For those who know Britten only by his high-drama masterpieces, such as Peter Grimes and Billy Budd, the lighthearted, yet pointed, Albert Herring is well worth knowing. The plot is deceptively simple: In the spring of 1900, efforts by the upstanding social rulers of an English town to find a May Queen are stymied by the less-than-pure state of the female candidates. Attention turns to a meek, mother-dominated shopkeeper, who reluctantly accepts the honor of being named the first May King. But things go awry when Albert's buddies decide he needs to spread his wings a bit.
Eric Crozier's witty, satirical libretto is matched with some of Britten's cleverest music, where practically every melodic fragment, harmonic shift and instrumental color has something significant to say.
The opening night performance Friday in the hall of Emmanuel Episcopal Church did have a serious flaw ...
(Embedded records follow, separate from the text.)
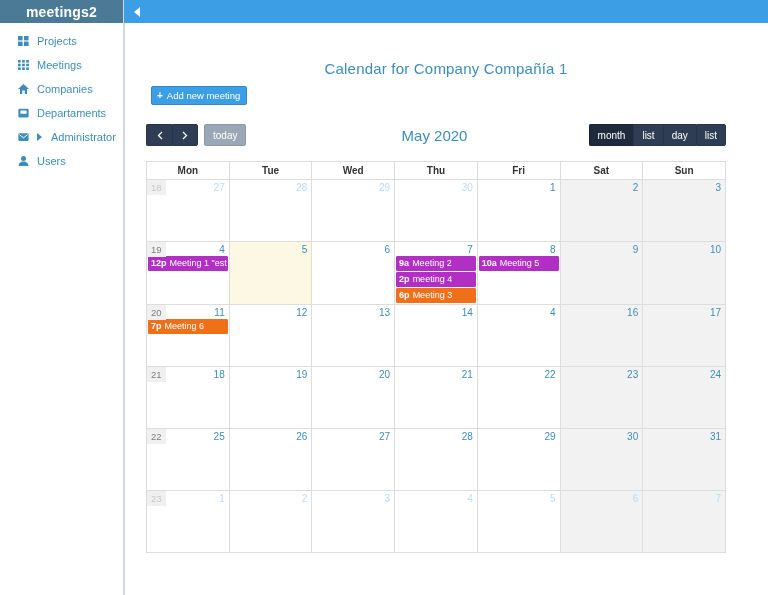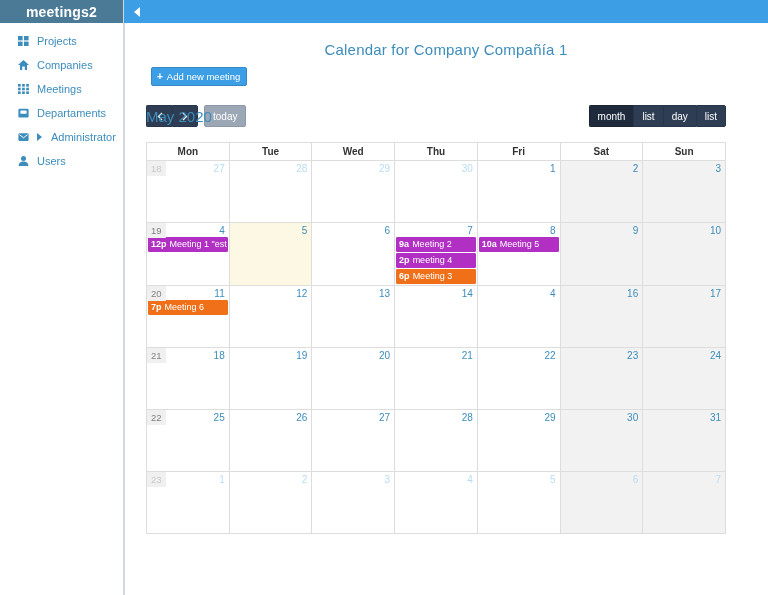--- a/index.html
+++ b/index.html
@@ -92,6 +92,7 @@
     padding-top: 18px;
     padding-bottom: 3px;
     letter-spacing: .2px;
+    margin-top: 19px;
   }
 
   .btn-add {

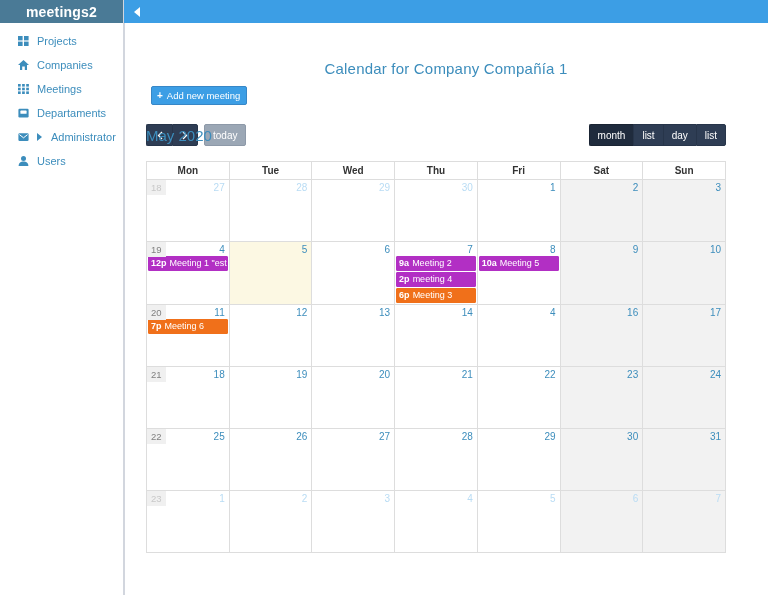--- a/index.html
+++ b/index.html
@@ -259,14 +259,6 @@
         <div class="menu-item">
           <span class="menu-icon">
             <svg width="11" height="10" viewBox="0 0 11 10">
-              <polygon points="5.5,0 11,5 9,5 9,10 6.8,10 6.8,6.6 4.2,6.6 4.2,10 2,10 2,5 0,5" fill="#3c8dbc"></polygon>
-            </svg>
-          </span>
-          <span>Companies</span>
-        </div>
-        <div class="menu-item">
-          <span class="menu-icon">
-            <svg width="11" height="10" viewBox="0 0 11 10">
               <rect x="0" y="0" width="2.7" height="2.6" fill="#3c8dbc"></rect>
               <rect x="4.1" y="0" width="2.7" height="2.6" fill="#3c8dbc"></rect>
               <rect x="8.2" y="0" width="2.7" height="2.6" fill="#3c8dbc"></rect>
@@ -279,6 +271,14 @@
             </svg>
           </span>
           <span>Meetings</span>
+        </div>
+        <div class="menu-item">
+          <span class="menu-icon">
+            <svg width="11" height="10" viewBox="0 0 11 10">
+              <polygon points="5.5,0 11,5 9,5 9,10 6.8,10 6.8,6.6 4.2,6.6 4.2,10 2,10 2,5 0,5" fill="#3c8dbc"></polygon>
+            </svg>
+          </span>
+          <span>Companies</span>
         </div>
         <div class="menu-item">
           <span class="menu-icon">

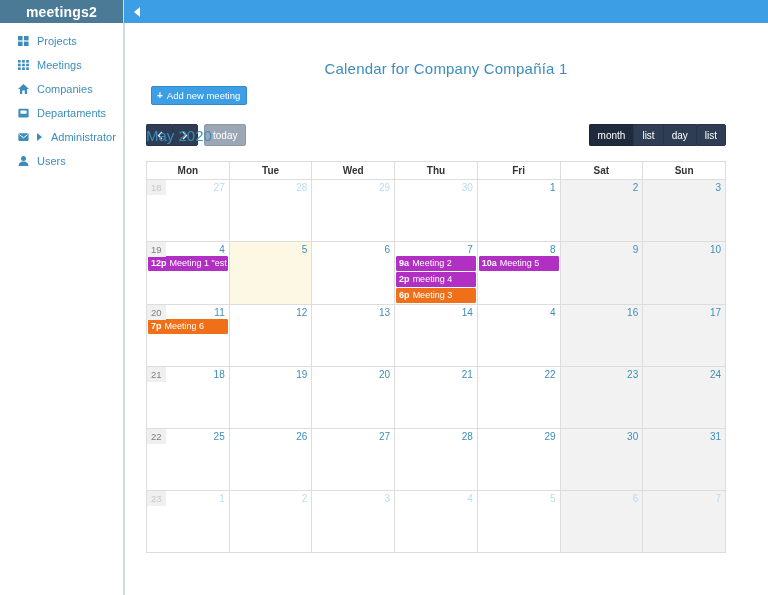--- a/index.html
+++ b/index.html
@@ -156,6 +156,7 @@
     font-weight: normal;
     position: absolute;
     left: 0; right: 3px;
+    text-align: center;
     pointer-events: none;
   }
   .cal-toolbar { position: relative; }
Led with a secure grasp by JoAnn Kulesza, the orchestra coped quite decently on Friday with the considerable challenges of the score; the winds and brass were especially telling in the Act 2 Interlude. The weight of the orchestral sound no doubt sometimes cut into the ability of the cast to project words (every Vivente outing loses something acoustically from the absence of a pit), but I still think this was mostly just another example of the bad habit many American singers have of failing to enunciate their own language cleanly.
Adam Caughey, in the title role, was one of the more successful in the articulation department. The tenor's voice proved fairly strong and he put a good deal of nuance in his phrasing; his assured acting caught Albert's endearingly naive quality. Christopher Herbert, as Albert's buddy Sid, took top marks for clarity of text. The baritone also produced a consistently warm sound, phrased colorfully and used his natural theatrical skills to great advantage.
Jennifer Root bellowed powerfully in a knowing portrayal of the pretentious Lady Billows, but a tonal harshness took a toll. Jessica Renfro (Nancy), Leah Inger (Miss Wordsworth), Dina Martire (Florence Pike), Will Heim (Vicar), James Bailey (Mayor), Jennifer Blades (Mrs. Herring) and Jeffrey Tarr (Police Superintendent) sang dynamically, if not always with tonal smoothness, and were fully into their characters. The roles of the three children were filled spiritedly by Austin Nikirk, Veronica Page and Collin Power.
Remaining performances are Thursday and Saturday.
Next season, Opera Vivente plans productions of Mozart's The Magic Flute and Rossini's Cinderella, as well as Debussy's Pelleas and Melisande, which the company tackled a few seasons ago using substantially reduced orchestration.